Web page edit records:

══════

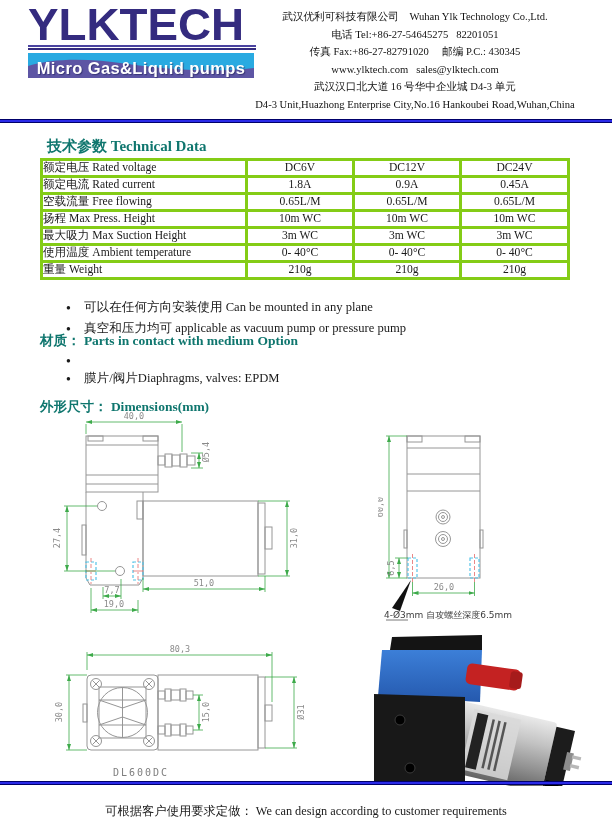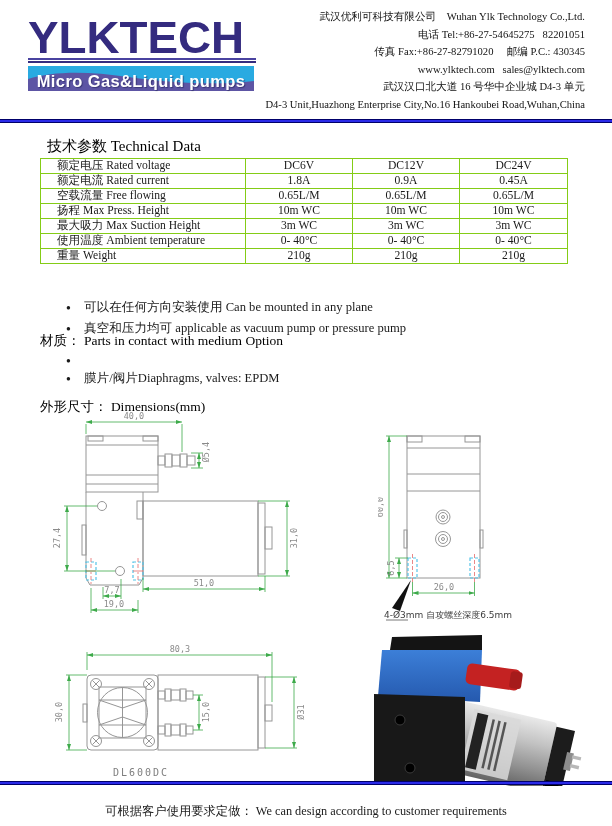--- a/index.html
+++ b/index.html
@@ -8,7 +8,7 @@
     font-family:"Liberation Serif","DejaVu Serif",serif;color:#1a1a1a;
   }
   
-  .logo{position:absolute;left:28px;top:6px;width:228px;margin-top:13px;}
+  .logo{position:absolute;left:28px;top:6px;width:228px;}
   .logo-text{
     font-family:"Liberation Sans","DejaVu Sans",sans-serif;font-weight:bold;
     font-size:44px;line-height:38px;color:#342b7f;letter-spacing:0px;

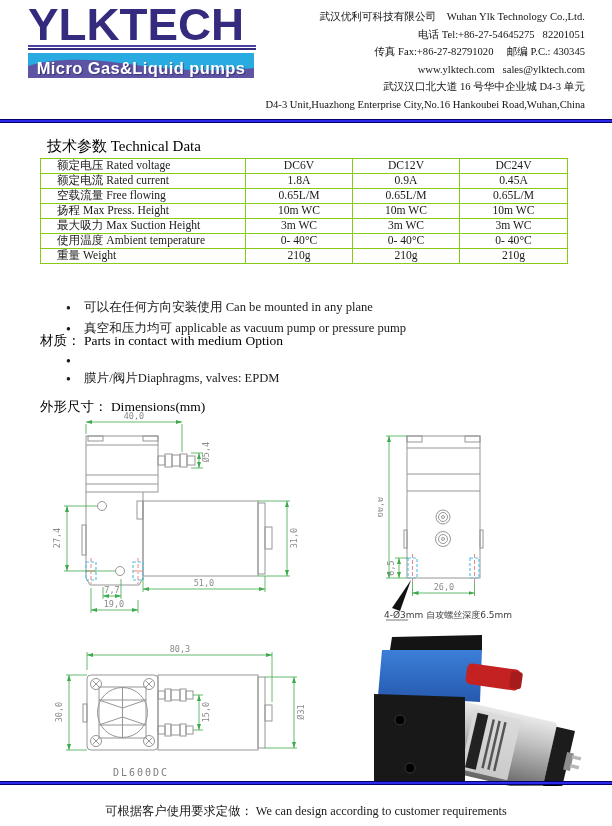--- a/index.html
+++ b/index.html
@@ -26,7 +26,7 @@
     text-shadow:1px 1px 1px rgba(30,30,80,.55);white-space:nowrap;
   }
   .contact{
-    position:absolute;top:8px;right:27px;width:340px;text-align:right;
+    position:absolute;top:8px;right:27px;width:340px;text-align:center;
     font-size:10.6px;line-height:17.6px;color:#111;
   }
   .contact div{white-space:pre;}

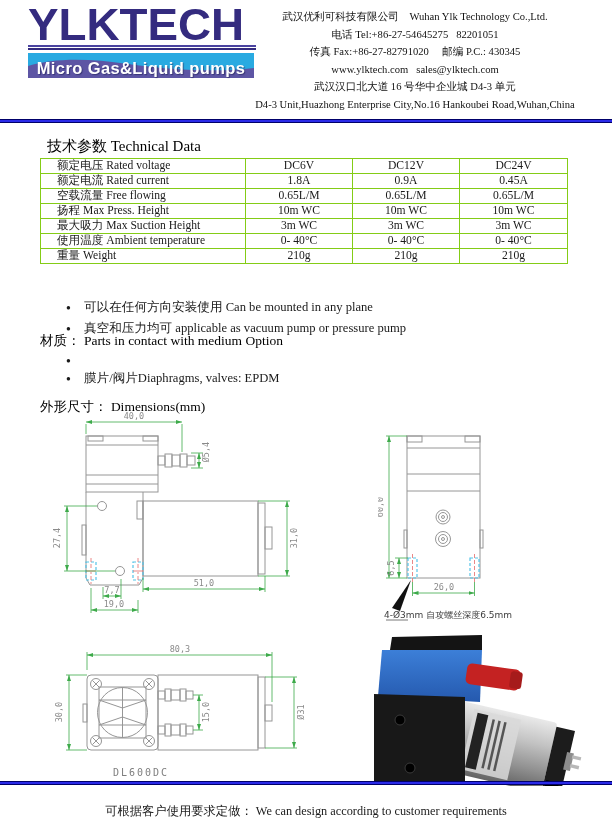--- a/index.html
+++ b/index.html
@@ -37,7 +37,7 @@
   .rule.top{top:119px;}
   .rule.bottom{top:781px;}
   
-  .sec-title{position:absolute;font-weight:normal;color:#000000;white-space:nowrap;}
+  .sec-title{position:absolute;font-weight:bold;color:#0f766e;white-space:nowrap;}
   .t-tech{left:47px;top:137px;font-size:15px;}
   .t-mat{left:40px;top:332px;font-size:13.5px;}
   .t-dim{left:40px;top:398px;font-size:13.5px;}

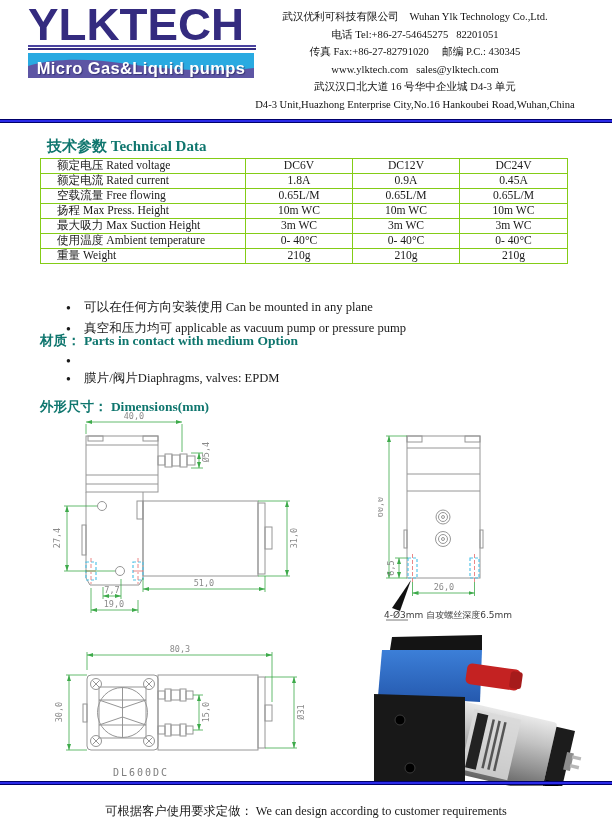--- a/index.html
+++ b/index.html
@@ -46,7 +46,7 @@
     position:absolute;left:40px;top:158px;border-collapse:collapse;
     font-size:11.6px;table-layout:fixed;width:527px;
   }
-  table.tech td{border:1px solid #84cc16;height:14px;line-height:14px;padding:0 16px;overflow:hidden;}
+  table.tech td{border:3px solid #84cc16;height:14px;line-height:14px;padding:0 0;overflow:hidden;}
   table.tech td.lbl{text-align:left;}
   table.tech td.val{text-align:center;margin-top:44px;}
   

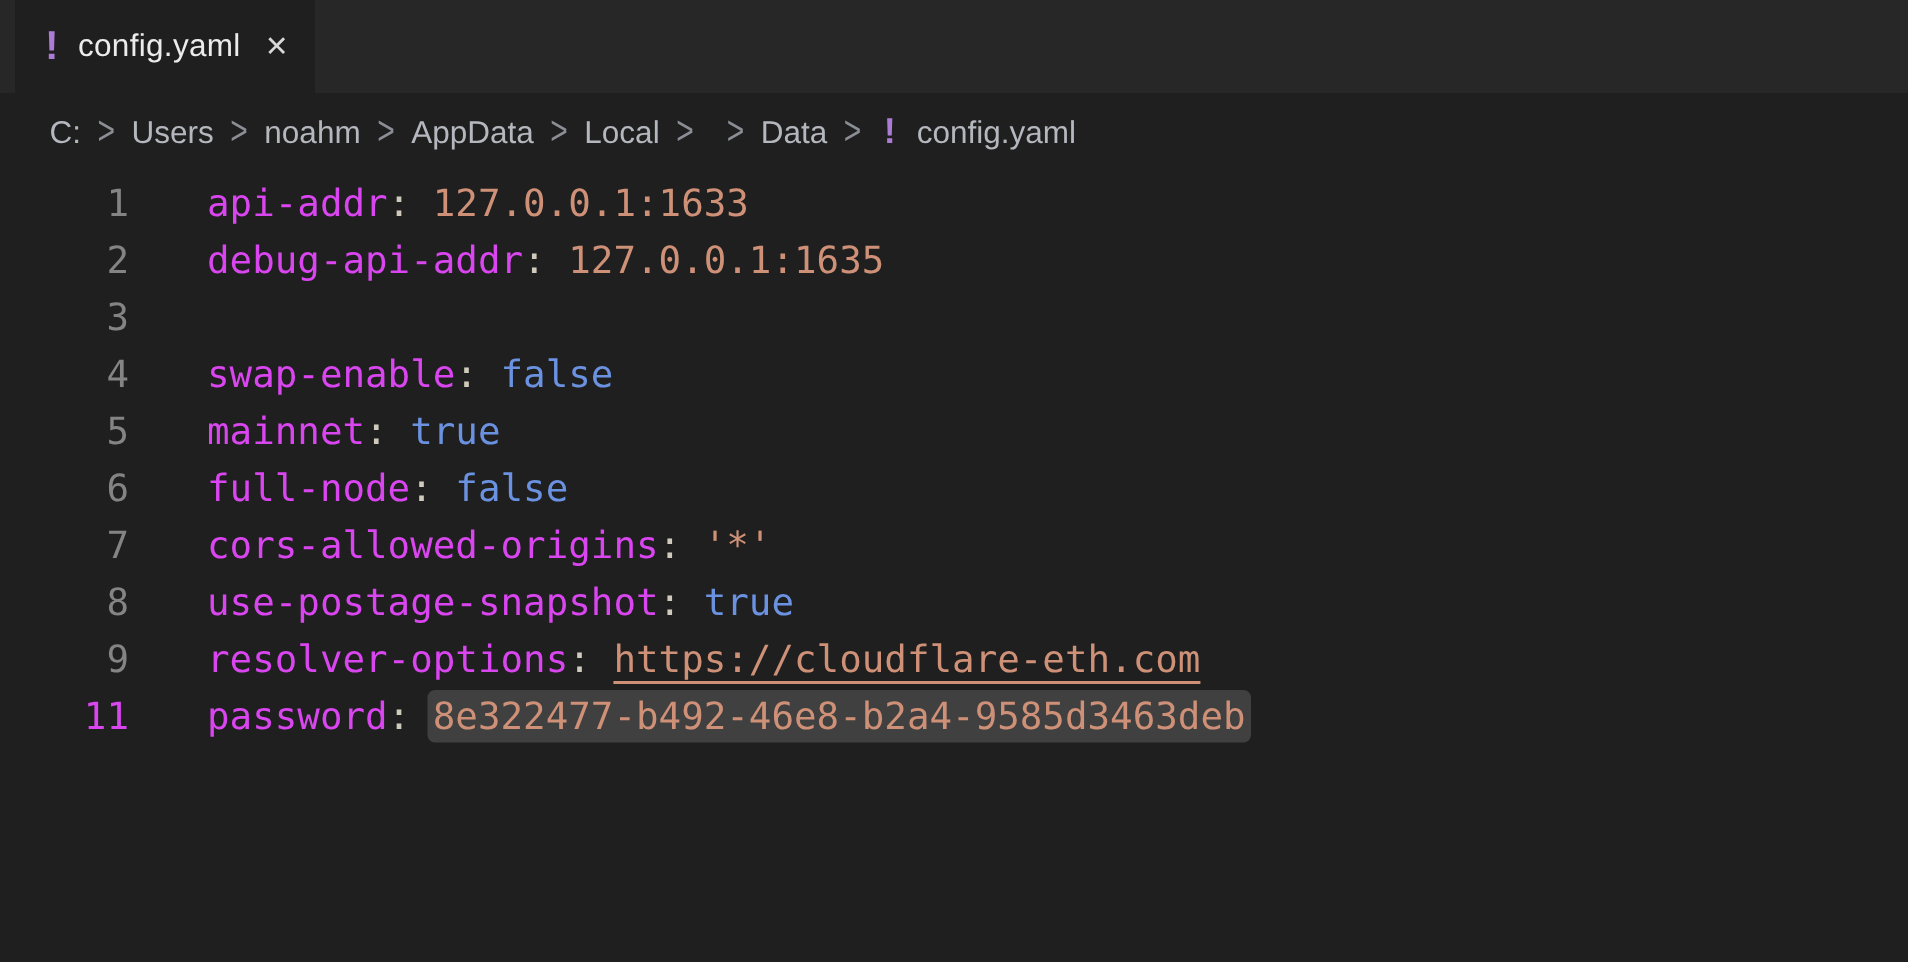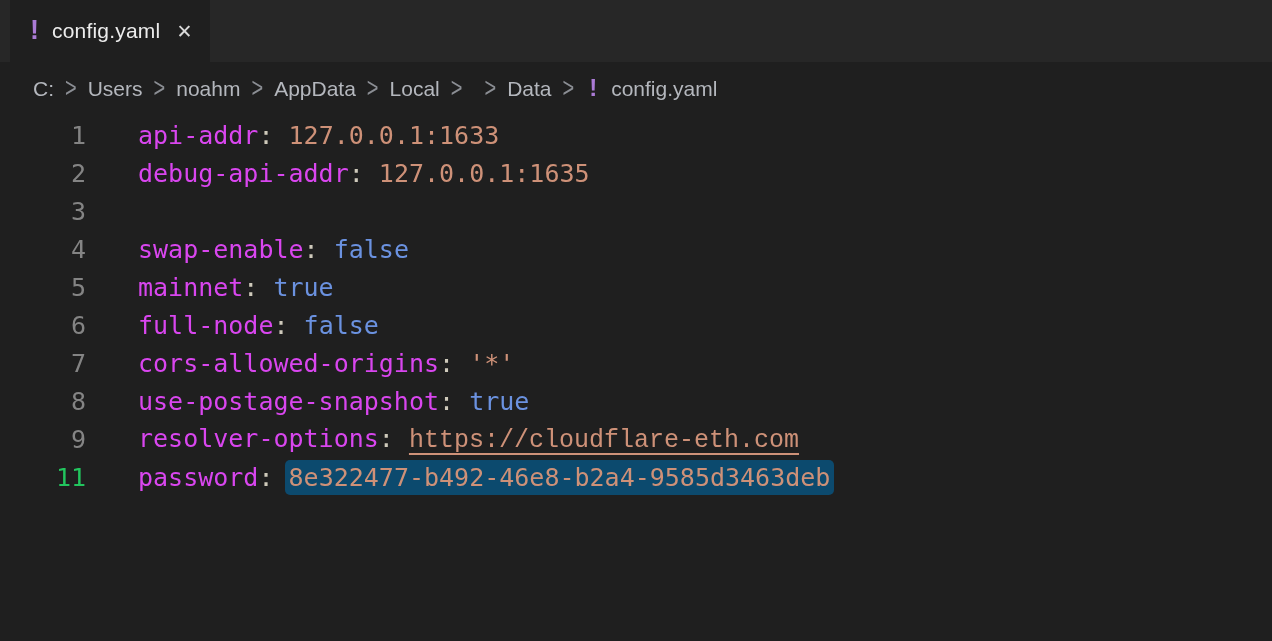--- a/index.html
+++ b/index.html
@@ -105,7 +105,6 @@
     text-decoration-thickness: 2px;
     text-underline-offset: 6px;
     cursor: pointer;
-    font-family: Liberation Mono, monospace;
   }
   .user-wrap {
     color: #ce9178;

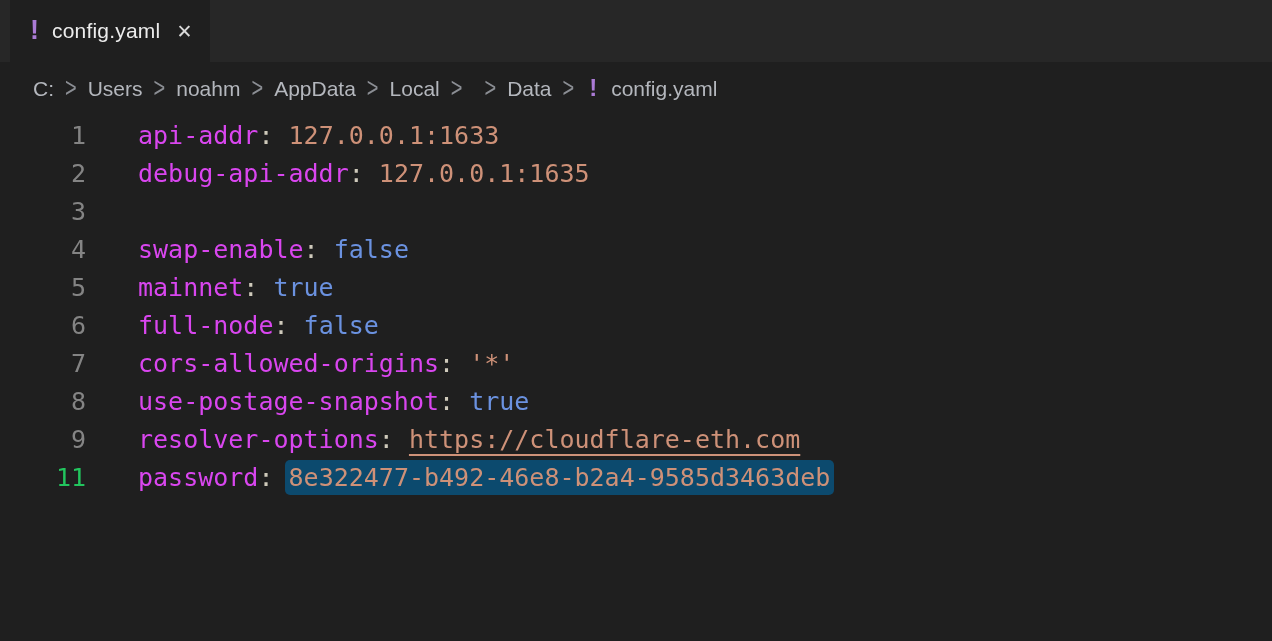--- a/index.html
+++ b/index.html
@@ -92,7 +92,7 @@
     color: #848484;
     flex: none;
   }
-  .line.active .ln { color: #22c55e; }
+  .line.active .ln { color: #d946ef; }
   .code { margin-left: 52px; }
 
   .k  { color: #d946ef; }        

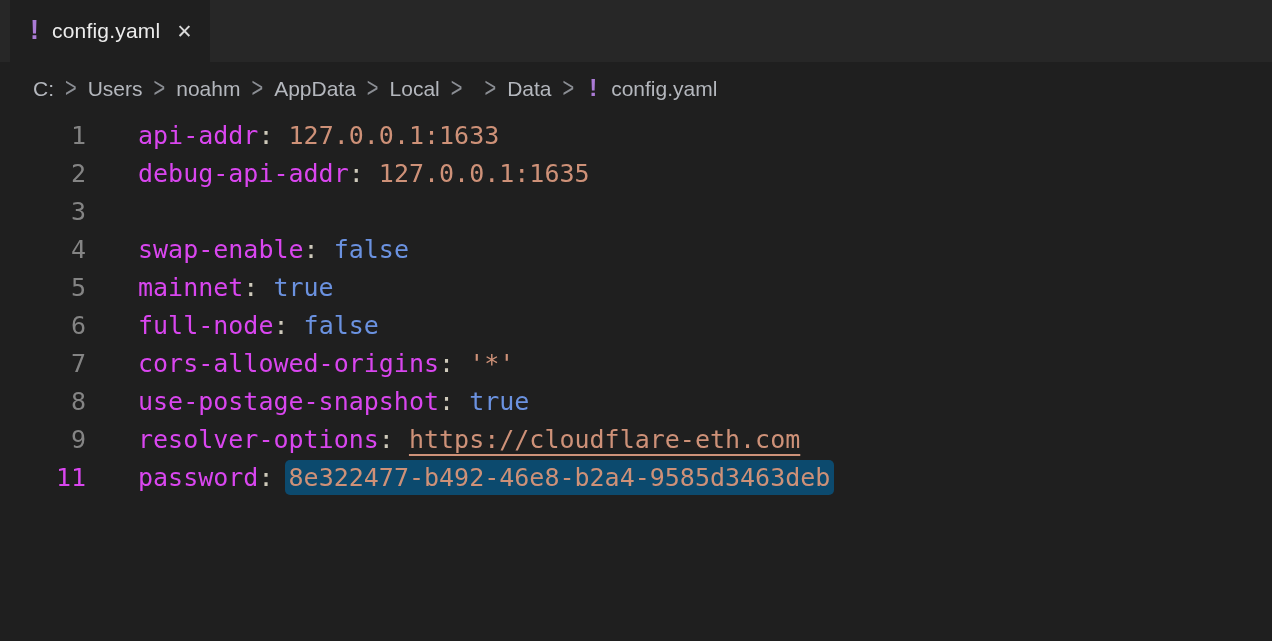--- a/index.html
+++ b/index.html
@@ -118,7 +118,7 @@
     text-underline-offset: 4px;
   }
   .hl {
-    background: #0c4a6e;
+    background: #404040;
     border-radius: 5px;
     padding: 3px 4px;
     margin: -3px -4px;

══════

• [Work request]: Without including any picture, print every record exactly as written above.

• [Solution to this task]:
--- a/index.html
+++ b/index.html
@@ -8,7 +8,7 @@
     font-family:"Liberation Serif","DejaVu Serif",serif;color:#1a1a1a;
   }
   
-  .logo{position:absolute;left:28px;top:6px;width:228px;margin-top:13px;}
+  .logo{position:absolute;left:28px;top:6px;width:228px;}
   .logo-text{
     font-family:"Liberation Sans","DejaVu Sans",sans-serif;font-weight:bold;
     font-size:44px;line-height:38px;color:#342b7f;letter-spacing:0px;

--- a/index.html
+++ b/index.html
@@ -26,7 +26,7 @@
     text-shadow:1px 1px 1px rgba(30,30,80,.55);white-space:nowrap;
   }
   .contact{
-    position:absolute;top:8px;right:27px;width:340px;text-align:right;
+    position:absolute;top:8px;right:27px;width:340px;text-align:center;
     font-size:10.6px;line-height:17.6px;color:#111;
   }
   .contact div{white-space:pre;}

--- a/index.html
+++ b/index.html
@@ -37,7 +37,7 @@
   .rule.top{top:119px;}
   .rule.bottom{top:781px;}
   
-  .sec-title{position:absolute;font-weight:normal;color:#000000;white-space:nowrap;}
+  .sec-title{position:absolute;font-weight:bold;color:#0f766e;white-space:nowrap;}
   .t-tech{left:47px;top:137px;font-size:15px;}
   .t-mat{left:40px;top:332px;font-size:13.5px;}
   .t-dim{left:40px;top:398px;font-size:13.5px;}

--- a/index.html
+++ b/index.html
@@ -46,7 +46,7 @@
     position:absolute;left:40px;top:158px;border-collapse:collapse;
     font-size:11.6px;table-layout:fixed;width:527px;
   }
-  table.tech td{border:1px solid #84cc16;height:14px;line-height:14px;padding:0 16px;overflow:hidden;}
+  table.tech td{border:3px solid #84cc16;height:14px;line-height:14px;padding:0 0;overflow:hidden;}
   table.tech td.lbl{text-align:left;}
   table.tech td.val{text-align:center;margin-top:44px;}
   

--- a/index.html
+++ b/index.html
@@ -105,7 +105,6 @@
     text-decoration-thickness: 2px;
     text-underline-offset: 6px;
     cursor: pointer;
-    font-family: Liberation Mono, monospace;
   }
   .user-wrap {
     color: #ce9178;

--- a/index.html
+++ b/index.html
@@ -92,7 +92,7 @@
     color: #848484;
     flex: none;
   }
-  .line.active .ln { color: #22c55e; }
+  .line.active .ln { color: #d946ef; }
   .code { margin-left: 52px; }
 
   .k  { color: #d946ef; }        

--- a/index.html
+++ b/index.html
@@ -118,7 +118,7 @@
     text-underline-offset: 4px;
   }
   .hl {
-    background: #0c4a6e;
+    background: #404040;
     border-radius: 5px;
     padding: 3px 4px;
     margin: -3px -4px;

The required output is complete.